#### Data supplied
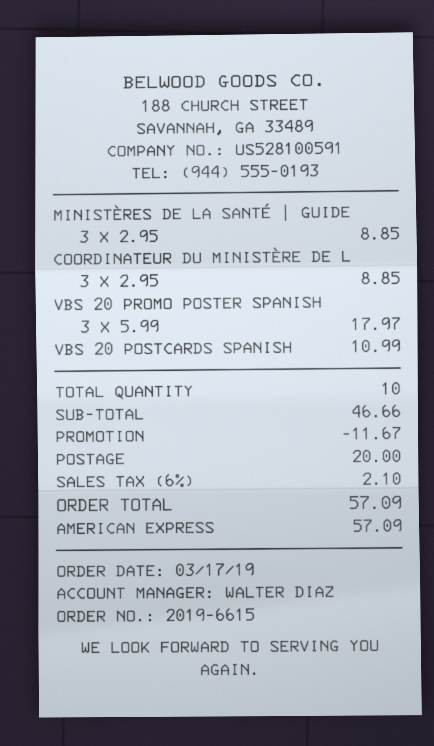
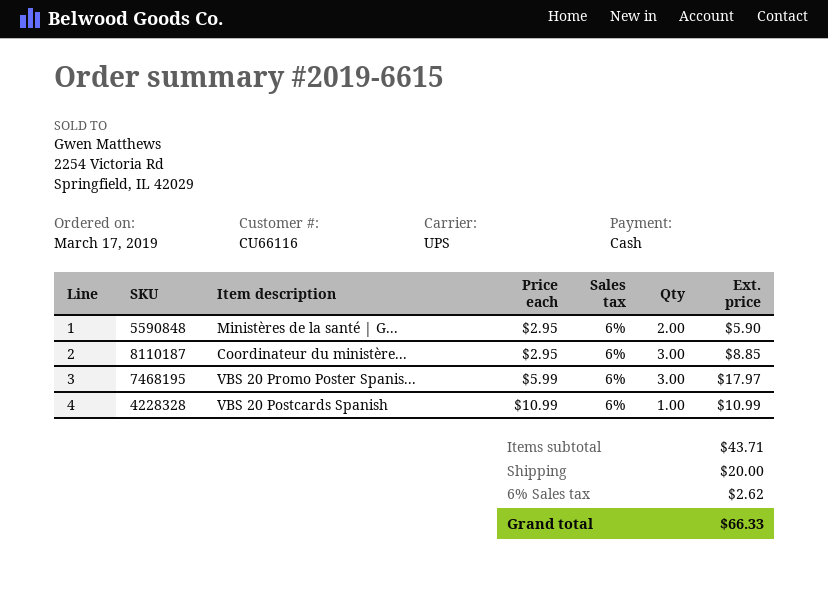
payment method: American Express -> cash
MINISTÈRES DE LA SANTÉ | GUIDE: 3 x 2.95 = 8.85 -> 2 x 2.95 = 5.90
subtotal: 46.66 -> 43.71
discount: 11.67 -> none
tax: 6% = 2.10 -> 6% = 2.62
total: 57.09 -> 66.33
########
Task requirements:
When you transcribe the entries above, keep every word exact and leave out the pictures.

Solution to this problem:
payment method: American Express -> cash
MINISTÈRES DE LA SANTÉ | GUIDE: 3 x 2.95 = 8.85 -> 2 x 2.95 = 5.90
subtotal: 46.66 -> 43.71
discount: 11.67 -> none
tax: 6% = 2.10 -> 6% = 2.62
total: 57.09 -> 66.33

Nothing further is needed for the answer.